Cormac McCarthy
Figlio di Dio
Einaudi 2000
Singolarmente ambientato in una sperduta contea tra i boschi incantati e le lande gelide del Tennessee, in una natura che rievoca scenari da fiaba, in un mondo rurale, isolato dalle caotiche metropoli di una lunga tradizione cinematografica, il romanzo di McCarthy, ci propone un serial killer anomalo: "… piccolo, sporco, con la barba lunga. Si muove con impacciata ferocia tra la paglia secca, in mezzo alla polvere e alle strisce di luce.
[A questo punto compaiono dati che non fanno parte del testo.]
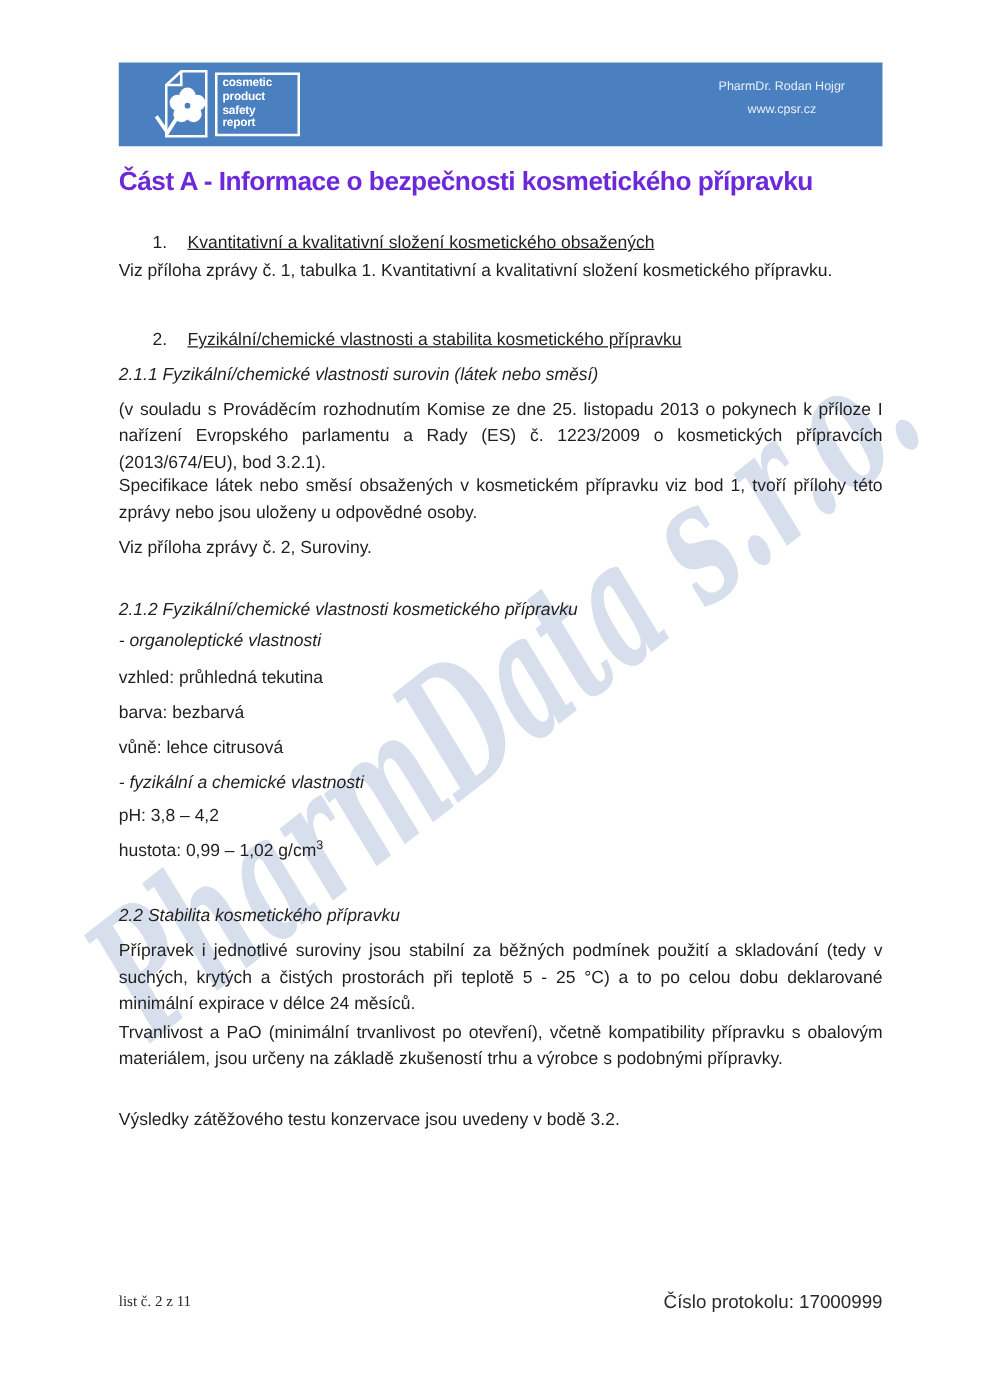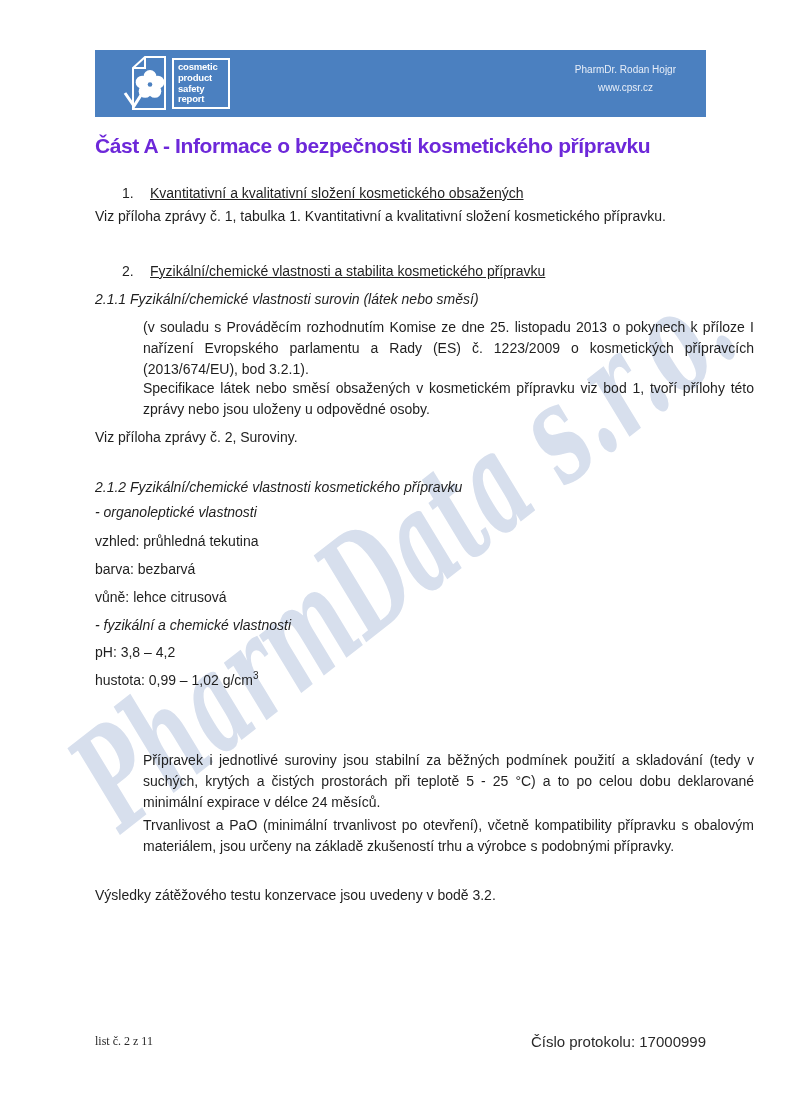"cosmetic" .logo-textbox { padding: 2px 4px 1px 4px -> 2px 14px 1px 4px }
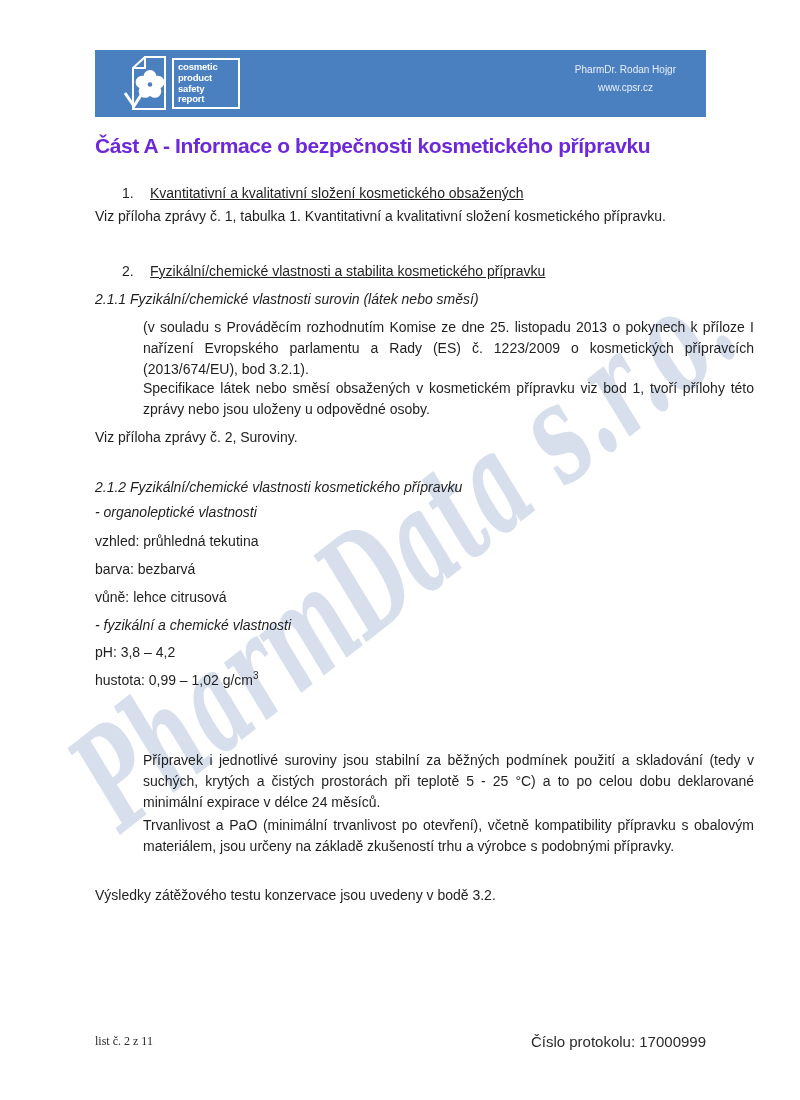"(v souladu s Prováděcím rozhodnutím" .just { margin-left: 48px -> none }
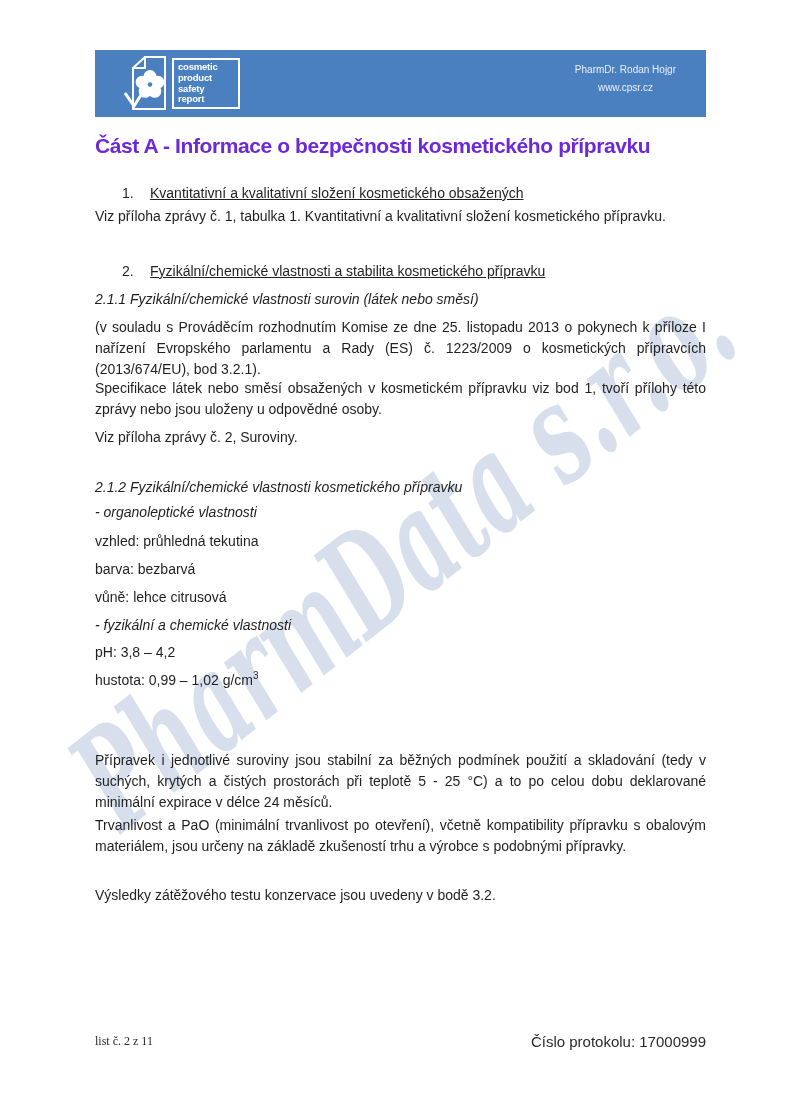"2.2 Stabilita kosmetického přípravku" div.block { html: none -> <div>2.2 Stabilita kosmetického přípravku</div> }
Sangue di sassoni e celti nelle sue vene." Egli rappresenta il male assoluto che si fa beffe degli uomini e della loro giustizia sommaria, visto che l'autore lo definisce ironicamente "nient'altro che un figlio di Dio come voi, forze". In questo contesto che alterna, come in un sapiente montaggio, sequenze narrative di intensa espressività lirica a brevi flashback e commenti, spicca una scrittura nitida e graffiante che coinvolge il lettore in un ambiguo gioco di identificazione con lo spettro di un'umanità degenerata: "una razza che alleva gli storpi e i folli, che vuole nella propria storia il sangue infetto di queste creature, e lo avrà." Un insieme creativo dissacrante che non esclude delicatezze poetiche memori della letteratura di più ampio respiro.